What is a regular expression?

A regular expression (regex) is a pattern that describes a set of strings. Regex is used everywhere — validating input, searching and replacing text, scraping data, and parsing logs. The syntax is powerful but easy to get wrong, which is why testing interactively against real examples saves so much time.

How to use it

  1. Enter your pattern between the slashes.
  2. Toggle flags: g (global), i (ignore case), m (multiline), s (dotall).
  3. Paste test text and watch matches highlight live.

Common regex flags

FlagMeaning
gFind all matches, not just the first
iCase-insensitive matching
m^ and $ match line starts/ends
sDot (.) also matches newlines

Quick syntax reference

  • \d digit, \w word char, \s whitespace.
  • + one or more, * zero or more, ? optional.
  • [abc] character set, (...) capture group, | alternation.
  • ^ start, $ end, \b word boundary.

Capture groups

Parentheses create capture groups that extract parts of a match — invaluable for pulling fields out of structured text. This tester shows the captured groups from the first match, so you can confirm your groups line up before using them in code with methods like match(), matchAll(), or replace().

Private and free

Everything runs in your browser using the native regex engine — your patterns and text are never uploaded. The tool is completely free with no sign-up.

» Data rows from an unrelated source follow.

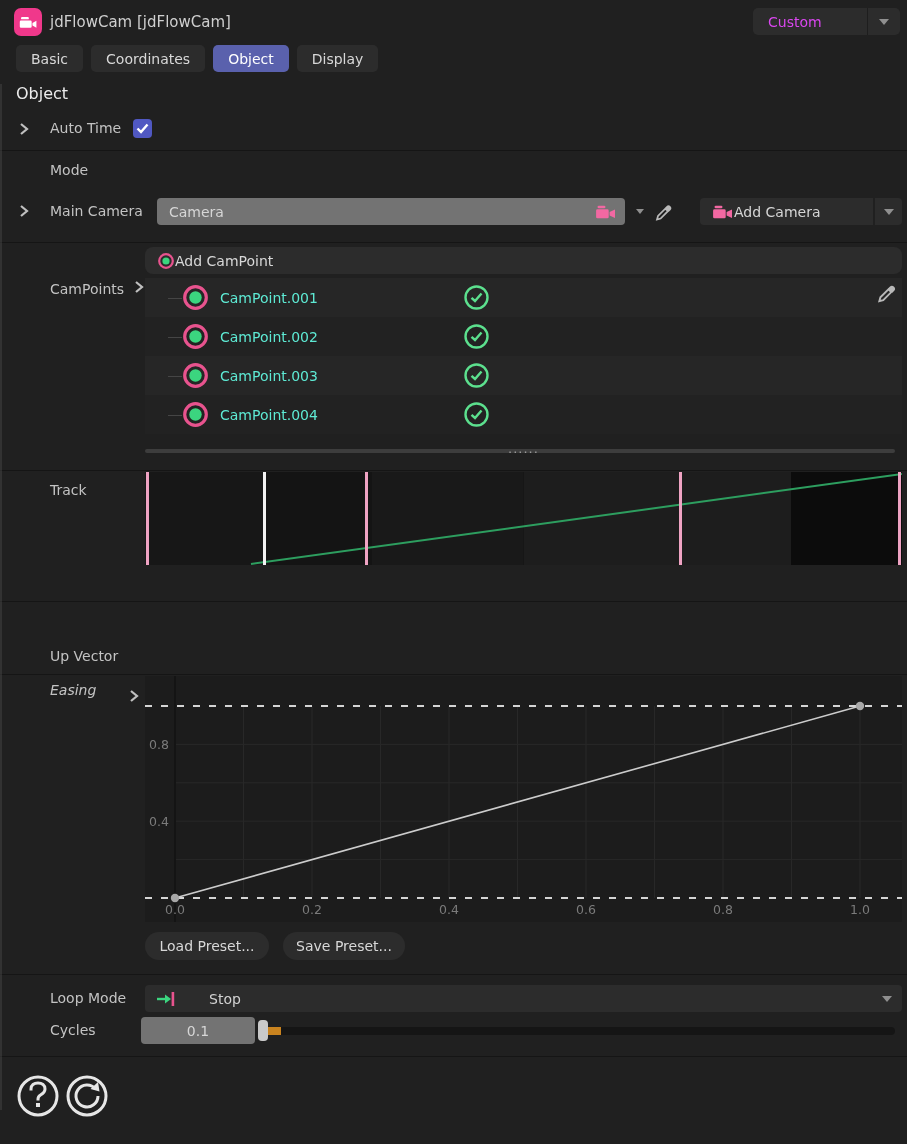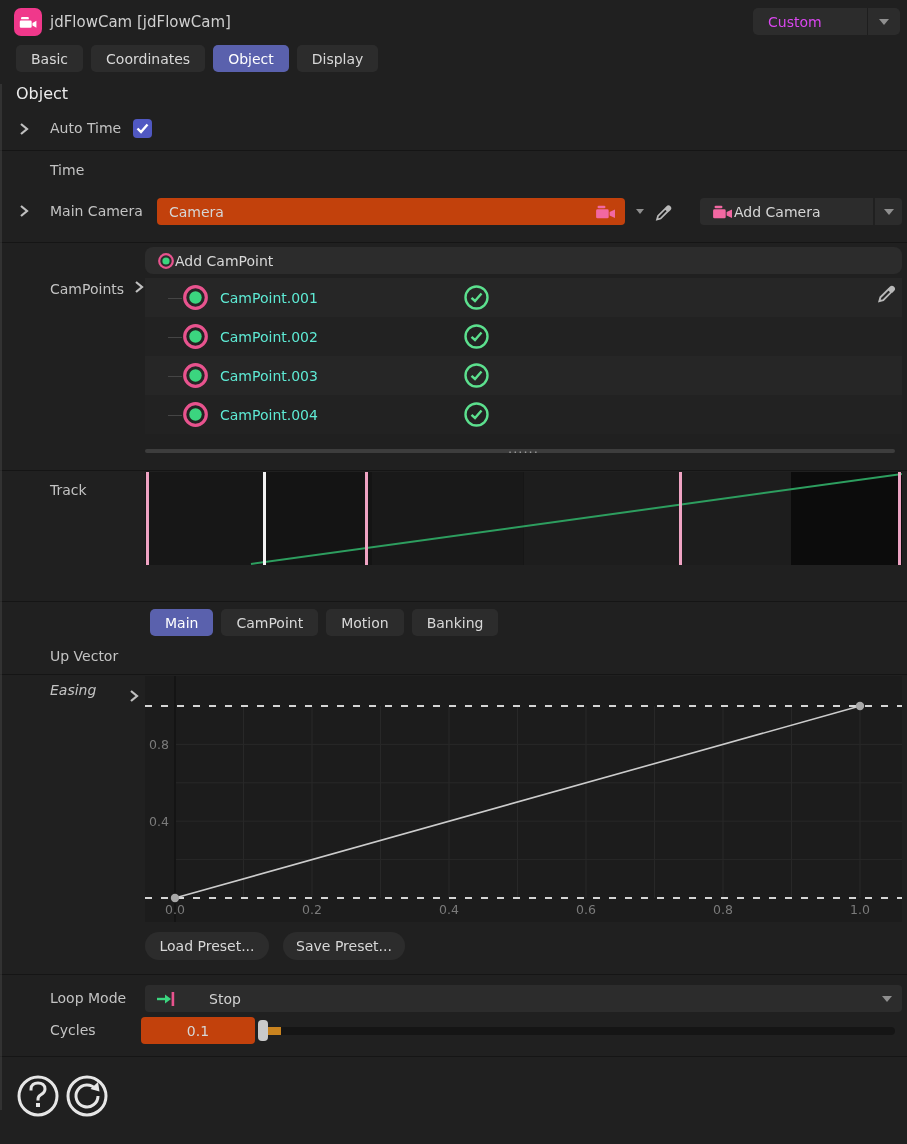--- a/index.html
+++ b/index.html
@@ -31,21 +31,21 @@
   .chev{position:absolute;width:12px;height:14px;}
 
   .checkbox{position:absolute;left:133px;top:119px;width:19px;height:19px;border-radius:4px;background:#5058c2;
             display:flex;align-items:center;justify-content:center;}
 
   .field{position:absolute;height:27px;background:#2c2c2c;border-radius:4px;display:flex;align-items:center;
          padding:0 10px;color:#d2d2d2;box-sizing:border-box;}
   .field .lbl{margin-left:8px;}
   .field .arr{margin-left:auto;}
 
-  .dark-input{position:absolute;height:27px;background:#c2410c;border-radius:4px;display:flex;align-items:center;
+  .dark-input{position:absolute;height:27px;background:#737373;border-radius:4px;display:flex;align-items:center;
               padding:0 8px;color:#d6d6d6;box-sizing:border-box;}
   .dark-input .lbl{flex:1;padding-left:4px;}
 
   .mini-btn{position:absolute;display:flex;align-items:center;justify-content:center;}
 
   .split-btn-main{position:absolute;height:27px;background:#2c2c2c;border-radius:4px 0 0 4px;display:flex;
                   align-items:center;padding:0 12px;box-sizing:border-box;color:#d6d6d6;}
   .split-btn-arr{position:absolute;height:27px;width:27px;background:#2c2c2c;border-radius:0 4px 4px 0;
                  display:flex;align-items:center;justify-content:center;margin-left:1px;}
 
@@ -120,21 +120,21 @@
   </div>
   <div class="row-label" style="top:115px;">Auto Time</div>
   <div class="checkbox">
     <svg width="13" height="11" viewBox="0 0 13 11" fill="none" stroke="#ffffff" stroke-width="2.4">
         <polyline points="1.5,5.5 5,9 11.5,1.5"></polyline>
       </svg>
   </div>
 
   <div class="sep" style="top:150px;"></div>
 
-  <div class="row-label" style="top:157px;">Time</div>
+  <div class="row-label" style="top:157px;">Mode</div>
 
   <div class="chev" style="left:18px;top:204px;">
     <svg width="12" height="14" viewBox="0 0 12 14" fill="none" stroke="#c0c0c0" stroke-width="2.2">
         <polyline points="3,2 9,7 3,12"></polyline>
       </svg>
   </div>
   <div class="row-label" style="top:198px;">Main Camera</div>
   <div class="dark-input" style="left:157px;top:198px;width:468px;">
     <span class="lbl">Camera</span>
     <svg width="22" height="18" viewBox="0 0 24 20">
@@ -252,26 +252,20 @@
       </svg>
       <div class="track-marker" style="left: 0.3%; background: rgb(239, 163, 195);"></div>
       <div class="track-marker" style="left: 15.7%; background: rgb(242, 242, 242);"></div>
       <div class="track-marker" style="left: 29.2%; background: rgb(239, 163, 195);"></div>
       <div class="track-marker" style="left: 70.7%; background: rgb(239, 163, 195);"></div>
       <div class="track-marker" style="left: 99.6%; background: rgb(239, 163, 195);"></div>
     </div>
 
   <div class="sep" style="top:601px;"></div>
 
-  <div class="subtabs">
-    <div class="tab active">Main</div>
-    <div class="tab">CamPoint</div>
-    <div class="tab">Motion</div>
-    <div class="tab">Banking</div>
-  </div>
 
   <div class="row-label" style="top:643px;">Up Vector</div>
 
   <div class="sep" style="top:674px;"></div>
 
   <div class="row-label" style="top:677px;font-style:italic;">Easing</div>
   <div class="chev" style="left:128px;top:689px;">
     <svg width="12" height="14" viewBox="0 0 12 14" fill="none" stroke="#c0c0c0" stroke-width="2.2">
         <polyline points="3,2 9,7 3,12"></polyline>
       </svg>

Frequently asked questions

Which regex flavor does it use?

JavaScript's built-in regex engine, so results match exactly how the pattern behaves in JS code.

What do the flags do?

g matches all occurrences, i ignores case, m makes ^/$ work per line, and s lets the dot match newlines.

Does it show capture groups?

Yes. It lists the capture groups from the first match so you can verify your parentheses.

Is my data private?

Yes. Everything runs in your browser and nothing is uploaded.